The issue becomes more acute in physical AI systems, where telemetry and sensor data frequently support both model improvement and safety monitoring. The key transactional question is whether those data streams remain usable post-closing without contractual or regulatory restrictions that could undermine system maintainability or performance.
More broadly, these R&Ws reflect a growing contractual allocation of AI-specific risks, including regurgitation and misappropriation. In practice, they both force disclosure of governance controls and create a remedy path for claims linked to pre-closing training practices or tool use.
Post-closing integration is another area where physical AI diverges from software AI. Post-closing changes, such as retraining, fine-tuning, and dataset refresh can materially alter system performance and risk profile. In software AI, this typically presents an output reliability risk. In physical AI, a model update can alter device behavior in safety-critical ways. Buyers increasingly evaluate whether the target has documented post-closing change control and validation governance.

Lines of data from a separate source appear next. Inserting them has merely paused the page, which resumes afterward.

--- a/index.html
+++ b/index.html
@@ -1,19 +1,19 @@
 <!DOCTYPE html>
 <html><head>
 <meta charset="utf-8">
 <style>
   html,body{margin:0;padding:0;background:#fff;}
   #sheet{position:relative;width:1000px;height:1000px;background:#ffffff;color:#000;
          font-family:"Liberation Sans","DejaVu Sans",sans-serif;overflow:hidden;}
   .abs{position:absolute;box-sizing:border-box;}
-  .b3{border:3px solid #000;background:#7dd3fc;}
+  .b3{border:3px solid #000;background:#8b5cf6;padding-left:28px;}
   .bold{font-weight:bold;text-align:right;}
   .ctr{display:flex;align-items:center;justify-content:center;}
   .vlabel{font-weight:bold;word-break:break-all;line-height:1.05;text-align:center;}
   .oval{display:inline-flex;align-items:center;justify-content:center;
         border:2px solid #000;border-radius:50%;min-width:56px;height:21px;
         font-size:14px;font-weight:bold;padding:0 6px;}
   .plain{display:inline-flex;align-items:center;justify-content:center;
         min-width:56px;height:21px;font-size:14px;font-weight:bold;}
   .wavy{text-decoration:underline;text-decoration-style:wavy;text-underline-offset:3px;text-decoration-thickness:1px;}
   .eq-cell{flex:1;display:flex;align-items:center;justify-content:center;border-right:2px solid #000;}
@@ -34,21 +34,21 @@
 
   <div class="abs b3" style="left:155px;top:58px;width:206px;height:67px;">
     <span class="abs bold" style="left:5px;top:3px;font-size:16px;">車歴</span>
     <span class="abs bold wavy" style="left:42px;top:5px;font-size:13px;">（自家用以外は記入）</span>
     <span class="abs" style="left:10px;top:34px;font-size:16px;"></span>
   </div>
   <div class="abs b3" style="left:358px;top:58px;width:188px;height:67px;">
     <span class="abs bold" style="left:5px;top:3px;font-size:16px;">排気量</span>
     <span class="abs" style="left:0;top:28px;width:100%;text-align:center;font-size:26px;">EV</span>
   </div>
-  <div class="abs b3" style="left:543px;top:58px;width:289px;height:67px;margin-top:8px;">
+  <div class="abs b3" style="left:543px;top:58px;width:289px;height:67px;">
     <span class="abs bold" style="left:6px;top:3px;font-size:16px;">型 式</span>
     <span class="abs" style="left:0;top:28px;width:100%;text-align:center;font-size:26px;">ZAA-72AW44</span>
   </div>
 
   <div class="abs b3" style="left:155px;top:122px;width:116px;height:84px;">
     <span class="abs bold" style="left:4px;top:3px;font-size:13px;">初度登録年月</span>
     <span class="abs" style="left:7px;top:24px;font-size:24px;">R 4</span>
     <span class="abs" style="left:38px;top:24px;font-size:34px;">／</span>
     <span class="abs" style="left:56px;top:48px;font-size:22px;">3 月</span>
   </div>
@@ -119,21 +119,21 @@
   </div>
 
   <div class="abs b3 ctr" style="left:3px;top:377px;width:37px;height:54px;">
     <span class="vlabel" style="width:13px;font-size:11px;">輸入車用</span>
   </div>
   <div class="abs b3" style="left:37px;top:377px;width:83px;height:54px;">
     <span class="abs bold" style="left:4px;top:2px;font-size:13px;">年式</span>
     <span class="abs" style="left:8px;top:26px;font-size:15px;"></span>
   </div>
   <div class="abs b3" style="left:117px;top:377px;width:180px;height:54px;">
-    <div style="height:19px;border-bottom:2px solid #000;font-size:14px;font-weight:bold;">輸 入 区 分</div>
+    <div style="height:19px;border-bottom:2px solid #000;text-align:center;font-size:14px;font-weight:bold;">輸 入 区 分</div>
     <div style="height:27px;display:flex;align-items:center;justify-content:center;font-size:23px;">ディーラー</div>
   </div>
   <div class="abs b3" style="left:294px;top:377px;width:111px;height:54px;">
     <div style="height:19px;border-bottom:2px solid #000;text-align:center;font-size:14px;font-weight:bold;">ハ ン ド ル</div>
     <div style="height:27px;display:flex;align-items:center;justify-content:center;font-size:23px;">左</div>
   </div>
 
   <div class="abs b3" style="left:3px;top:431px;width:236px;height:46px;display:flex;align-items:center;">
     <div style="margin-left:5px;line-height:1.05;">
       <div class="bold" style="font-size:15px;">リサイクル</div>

Where gaps exist, parties may respond through post-closing covenants, conditions precedent, or price protection mechanisms such as escrows tied to remediation milestones.

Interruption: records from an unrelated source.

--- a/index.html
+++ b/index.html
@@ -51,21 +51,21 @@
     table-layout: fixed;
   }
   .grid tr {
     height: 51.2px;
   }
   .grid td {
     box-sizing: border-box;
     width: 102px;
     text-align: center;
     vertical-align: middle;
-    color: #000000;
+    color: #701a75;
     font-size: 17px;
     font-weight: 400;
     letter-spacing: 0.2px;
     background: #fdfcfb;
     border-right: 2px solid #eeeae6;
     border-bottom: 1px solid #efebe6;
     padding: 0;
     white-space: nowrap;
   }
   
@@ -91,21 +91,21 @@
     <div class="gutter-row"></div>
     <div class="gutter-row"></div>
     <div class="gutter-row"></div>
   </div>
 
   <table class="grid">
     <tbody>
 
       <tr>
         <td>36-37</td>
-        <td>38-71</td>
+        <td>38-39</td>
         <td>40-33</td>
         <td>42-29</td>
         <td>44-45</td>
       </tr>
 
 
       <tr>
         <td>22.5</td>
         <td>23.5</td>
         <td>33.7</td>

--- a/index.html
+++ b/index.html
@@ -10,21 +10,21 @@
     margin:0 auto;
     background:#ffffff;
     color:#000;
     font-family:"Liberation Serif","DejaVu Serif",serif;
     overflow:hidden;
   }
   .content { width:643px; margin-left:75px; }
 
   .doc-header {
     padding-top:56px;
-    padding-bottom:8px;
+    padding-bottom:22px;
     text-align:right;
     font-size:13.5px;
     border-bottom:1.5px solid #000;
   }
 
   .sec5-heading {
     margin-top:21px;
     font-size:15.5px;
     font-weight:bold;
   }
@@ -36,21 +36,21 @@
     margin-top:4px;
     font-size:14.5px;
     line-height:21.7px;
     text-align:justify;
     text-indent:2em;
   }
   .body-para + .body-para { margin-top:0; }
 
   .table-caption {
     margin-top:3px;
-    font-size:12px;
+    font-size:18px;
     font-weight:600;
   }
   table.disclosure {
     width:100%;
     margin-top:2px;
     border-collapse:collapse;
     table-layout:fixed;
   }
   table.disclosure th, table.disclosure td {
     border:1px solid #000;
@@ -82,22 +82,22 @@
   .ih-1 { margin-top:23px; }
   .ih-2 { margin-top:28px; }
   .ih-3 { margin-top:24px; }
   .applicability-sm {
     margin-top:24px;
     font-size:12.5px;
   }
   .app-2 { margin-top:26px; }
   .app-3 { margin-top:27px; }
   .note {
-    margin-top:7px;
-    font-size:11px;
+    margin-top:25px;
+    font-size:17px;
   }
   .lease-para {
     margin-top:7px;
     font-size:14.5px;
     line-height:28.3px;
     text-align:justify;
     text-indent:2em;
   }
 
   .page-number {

Finally, the remedy structure differs. In software AI transactions, breaches of AI, IP, or data R&Ws are often present as financial harm manageable via caps, baskets, and survival periods. In physical AI, harm may be non-linear: a single incident can cascade into claims, regulatory inquiries, corrective actions, and recall programs. This is why product-oriented R&Ws and targeted indemnity packages, often with separate liability caps and extended survival periods, become more prominent in physical AI acquisitions.
Israeli M&A in 2025 illustrates both the scale of strategic appetite for deep-tech innovation and the growing complexity of acquiring AI-intensive businesses. As AI becomes an enterprise-defining asset, and as physical AI expands the liability surface into the real world, diligence and documentation are adapting accordingly.

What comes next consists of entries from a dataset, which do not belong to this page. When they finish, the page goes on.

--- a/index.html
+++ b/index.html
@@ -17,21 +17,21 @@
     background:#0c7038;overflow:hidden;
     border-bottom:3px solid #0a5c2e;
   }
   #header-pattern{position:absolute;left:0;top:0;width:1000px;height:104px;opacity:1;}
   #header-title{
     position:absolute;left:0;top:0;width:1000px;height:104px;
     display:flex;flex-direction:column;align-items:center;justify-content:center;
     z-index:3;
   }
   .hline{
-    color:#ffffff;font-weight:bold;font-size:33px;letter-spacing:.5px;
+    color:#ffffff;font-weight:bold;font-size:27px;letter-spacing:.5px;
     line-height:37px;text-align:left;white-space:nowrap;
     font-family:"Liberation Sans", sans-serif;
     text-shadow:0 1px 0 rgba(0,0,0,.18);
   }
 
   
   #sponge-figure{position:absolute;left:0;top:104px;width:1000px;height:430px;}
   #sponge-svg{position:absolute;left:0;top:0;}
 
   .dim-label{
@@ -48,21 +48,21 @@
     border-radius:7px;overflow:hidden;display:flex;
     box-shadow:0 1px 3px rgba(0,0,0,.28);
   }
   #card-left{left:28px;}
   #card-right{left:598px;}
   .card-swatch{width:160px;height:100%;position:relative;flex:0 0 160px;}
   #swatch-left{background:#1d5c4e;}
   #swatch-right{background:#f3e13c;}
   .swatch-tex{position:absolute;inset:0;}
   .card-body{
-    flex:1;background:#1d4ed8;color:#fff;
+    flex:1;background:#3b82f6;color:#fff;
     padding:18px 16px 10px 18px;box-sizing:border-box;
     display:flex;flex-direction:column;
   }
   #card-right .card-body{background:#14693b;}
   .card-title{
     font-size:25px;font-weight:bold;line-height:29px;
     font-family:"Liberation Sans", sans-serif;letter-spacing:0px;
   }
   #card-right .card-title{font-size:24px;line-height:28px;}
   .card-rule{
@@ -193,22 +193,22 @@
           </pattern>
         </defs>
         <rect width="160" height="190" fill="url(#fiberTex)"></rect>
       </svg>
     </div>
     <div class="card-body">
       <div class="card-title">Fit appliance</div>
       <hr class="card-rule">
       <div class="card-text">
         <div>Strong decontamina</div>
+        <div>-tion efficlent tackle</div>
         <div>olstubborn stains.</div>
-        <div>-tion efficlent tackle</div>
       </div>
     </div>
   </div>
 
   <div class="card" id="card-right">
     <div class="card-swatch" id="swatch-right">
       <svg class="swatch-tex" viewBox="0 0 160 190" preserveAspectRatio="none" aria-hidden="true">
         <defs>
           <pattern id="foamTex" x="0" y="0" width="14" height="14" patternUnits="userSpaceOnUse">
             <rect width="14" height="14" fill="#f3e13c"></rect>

AI diligence is increasingly distilled into the R&W package, with provisions focused on training datasets and non-infringement, tool dependencies, model and output ownership, and controls aimed at AI-specific failure modes. In physical AI transactions, these provisions sit alongside product-liability representations addressing claims history, regulatory compliance, and recalls. Together, these trends reflect a broader shift: in modern AI M&A, enterprise value is determined not solely by what the company owns at signing, but by whether the buyer can lawfully, safely, and sustainably operate and evolve the acquired system over time.
For practitioners, these developments carry concrete implications. Sellers contemplating exits should conduct AI governance audits well before a transaction process begins, ensuring that training data provenance, tool licenses, and internal AI policies are documented and defensible. Buyers should integrate AI-specific diligence into their standard playbooks rather than treating it as a separate workstream, recognizing that AI risk cuts across IP, data, product, and regulatory inquiries. Deal timelines may extend as diligence becomes more technical, and valuation negotiations increasingly turn on the durability of AI assets rather than merely their current performance.
The next decade of AI-driven M&A will not be defined solely by data and code. It will be shaped by machines that move, act, and decide in the physical world, and by the legal architectures built to manage the risks they create.